This year is no different. But after almost three decades of
incrementally widening disparities of wealth and income, it's worth
noting that we've entered a new version of economic apartheid,
American-style. Let's call it Inequality 2.0.
The United States is now the third most unequal industrialized
society after Russia and Mexico. This is not a club we want to be
part of. Russia is a recovering kleptocracy, with a post-Soviet
oligarchy enriched by looting. And Mexico, despite joining the
rich-nations club of the Organization for Economic and Community
Development, has some of the most glaring poverty in the hemisphere.
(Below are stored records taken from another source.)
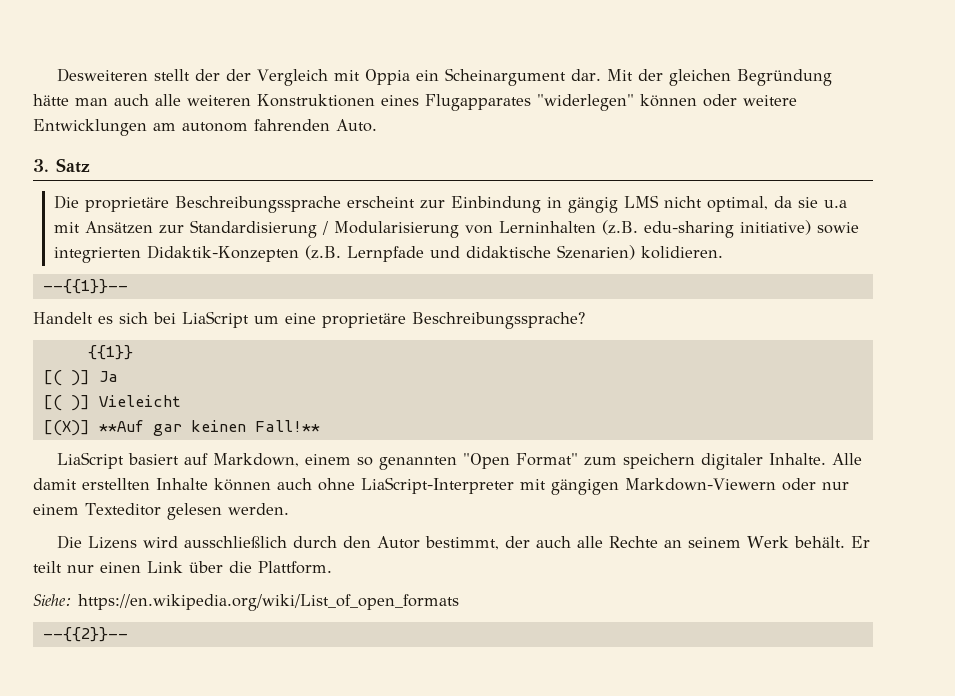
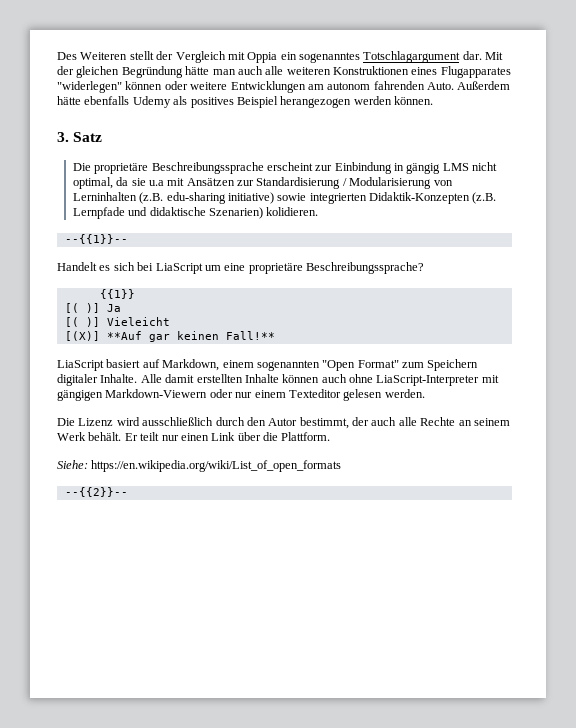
- Desweiteren stellt der der Vergleich mit Oppia ein Scheinargument dar.
+ Des Weiteren stellt der Vergleich mit Oppia ein sogenanntes Totschlagargument dar.
+ Außerdem hätte ebenfalls Udemy als positives Beispiel herangezogen werden können.
- LiaScript basiert auf Markdown, einem so genannten "Open Format" zum speichern digitaler Inhalte.
+ LiaScript basiert auf Markdown, einem sogenannten "Open Format" zum Speichern digitaler Inhalte.
- Die Lizens wird ausschließlich durch den Autor bestimmt, der auch alle Rechte an seinem Werk behält.
+ Die Lizenz wird ausschließlich durch den Autor bestimmt, der auch alle Rechte an seinem Werk behält.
In 2004, after three years of economic recovery, the U.S. Census
reports that poverty continues to grow, while the real median income
for full-time workers has declined. Since 2001, when the economy hit
bottom, the ranks of our nation's poor have grown by 4 million, and
the number of people without health insurance has swelled by 4.6
million to over 45 million.
Income inequality is now near all-time highs, with over 50 percent
of 2004 income going to the top fifth of households, and the biggest
gains going to the top 5 percent and 1 percent of households. The
average CEO now takes home a paycheck 431 times that of their
average worker.
At the pinnacle of U.S. wealth, 2004 saw a dramatic increase in the
number of billionaires. According to Forbes Magazine, there are now
374 U.S. billionaires. The growth in billionaires took a dramatic
leap since the early 1980s, when the average net worth of the
individuals on the Forbes 400 list was $400 million. Today, the
average net worth is $2.8 billion. Wal-Mart's Walton family now has
771,287 times more than the median U.S. household.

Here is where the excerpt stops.